Paul Watts provides informative and copious liner notes – but should be advised that Leslie Gourse, whom he cites, is a woman and not a man. She is the author of The Billie Holiday Companion (1999) and Carmen McRae: Miss Jazz (2001).

Minor warts and all, this is a valuable and instructive introduction to “early” McRae. If nothing reaches the heights of such latter-day sessions as her tribute album Lover Man And Other Billie Holiday Classics and the magnificent Carmen Sings Monk (with the late George Mraz on bass), we are still fortunate to have this “Old Testament” compilation.

CD1: Pass Me By; Autumn Nocturne; In Love In Vain; A Foggy Day; Wanting You; Go Slow; Charlie Is My Darling; Are You Happy? Oh, My Darling! “Ooh” (What’cha Doin’ To Me); If I’m Lucky; Keep Me In Mind; They All Laughed; Whatever Lola Wants; Am I The One To Blame; Get Set; You Don’t Have To Tell Me; I Go For You; A Fine Romance; Love Is Here To Stay; This Will Make You Laugh; The Next Time It Happens; Come On, Come In; Come Down To Earth, Mr. Smith; Guess I’ll Dress Up For The Blues; Tonight He’s Out To Break Another Heart (73.05)
CD2: Star Eyes; Never Loved Him Anyhow; You Don’t Know Me; Skyliner; If You Should Leave Me; Namely You; I’m Putting All My Eggs In One Basket; The Party’s Over; I’m A Dreamer, Aren’t We All; It’s Like Getting A Donkey To Gallop; How Many Stars Have To Shine?
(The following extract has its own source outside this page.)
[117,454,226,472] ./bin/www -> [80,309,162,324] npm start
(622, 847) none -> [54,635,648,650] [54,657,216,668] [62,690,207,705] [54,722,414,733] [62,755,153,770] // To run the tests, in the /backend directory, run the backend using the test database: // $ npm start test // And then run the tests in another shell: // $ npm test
Baby, It’s Cold Outside; Happy To Make Your Acquaintance; As I Love You; Passing Fancy; So Nice To Be Wrong; Moonray; Invitation; Lo And Behold; I Love The Ground You Walk On; I’ll Love You (Till I Die); Easy To Love; Old Devil Moon (60.54)
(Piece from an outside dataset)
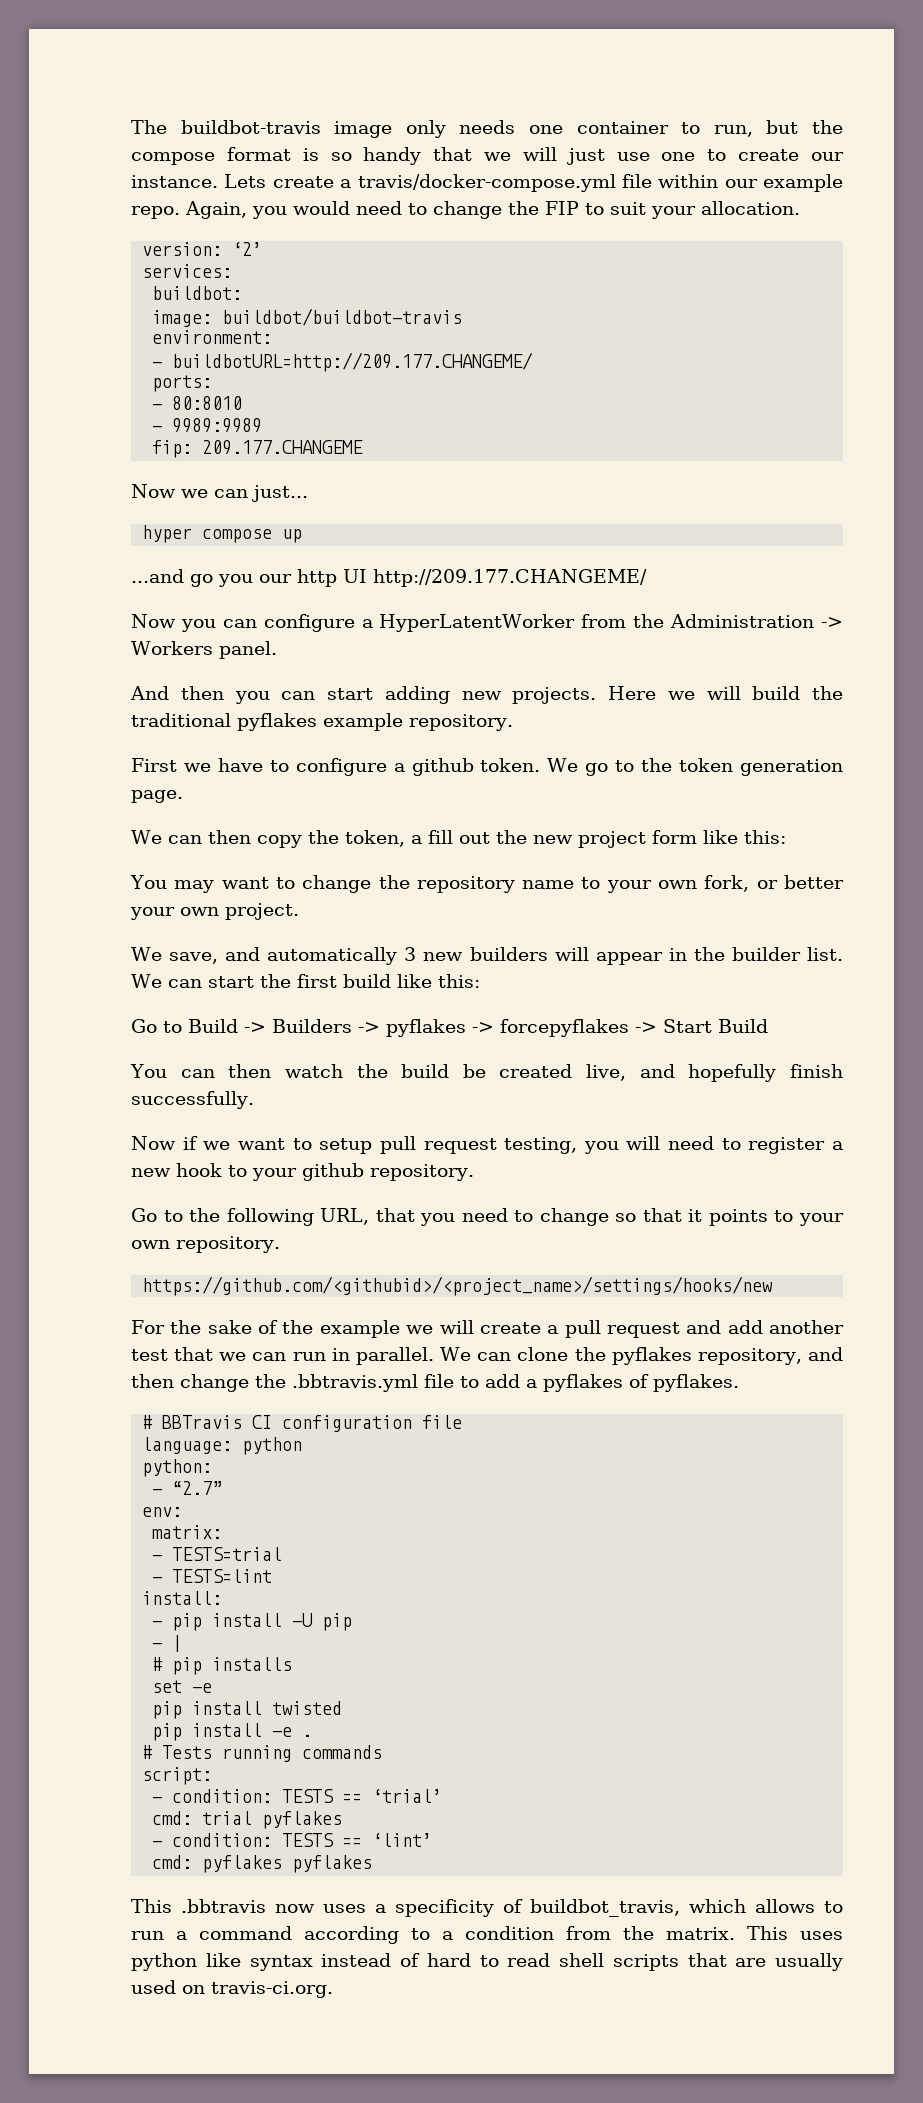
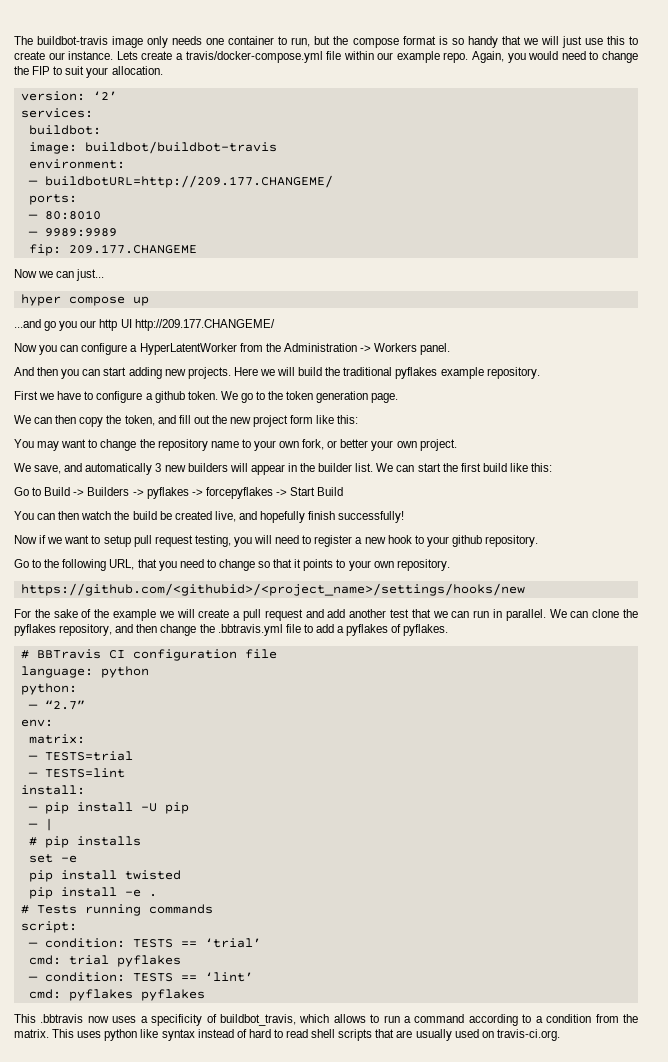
[661,152,696,161] one -> [606,36,625,45] this
[410,835,422,844] a -> [157,415,176,424] and
[131,1091,254,1109] successfully. -> [338,511,405,523] successfully!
CD3: If I’m Lucky; Tip Toe Gently; You Made Me Care; Last Time For Love; Misery’; Last Night When We Were Young; Speak Low (When You Speak Love); But Beautiful; If You’d Stay The Way I Dream About You; Midnight Sun; My Future Just Passed; Yesterdays; We’ll Be Together Again; Good Morning, Heartache; I Don’t Stand A Ghost Of A Chance With You; Give Me The Simple Life; Sometimes I’m Happy; Something To Live For; I Can’t Get Started; Yardbird Suite; Just One Of Those Things; My One And Only Love; I’ll Remember April; Supper Time; You Took Advantage Of Me (73.55)
CD4: Blue Moon; My Foolish Heart; I Was Doing All Right; Summer Is Gone; Nowhere; Until The Real Thing Comes Along; Lush Life; Even If It Breaks My Heart; Laughing Boy; Lilacs In The Rain; All This Could Lead To Love; I Can’t Escape From You; Guess Who I Saw Today; My Funny Valentine; The Little Things That Mean So Much; I’m Thru With Love; Nice Work If You Can Get It; East Of The Sun; Exactly Like You; All My Life; Between The Devil And The Deep Blue Sea; Dream Of Life; Perdido (72.10)

McRae (v, p) on all tracks with orchestras conducted and directed by Mercer Ellington, Larry Elgart, Sy Oliver, Jack Pleis, Tadd Dameron, Ralph Burns, Jimmy Mundy, and small groups featuring Herbie Mann (f); Mundell Lowe (g); Wendell Marshall (b); Jenny Clarke (d); Tony Scott (p); Osie Johnson (d). New York, 1946-1958.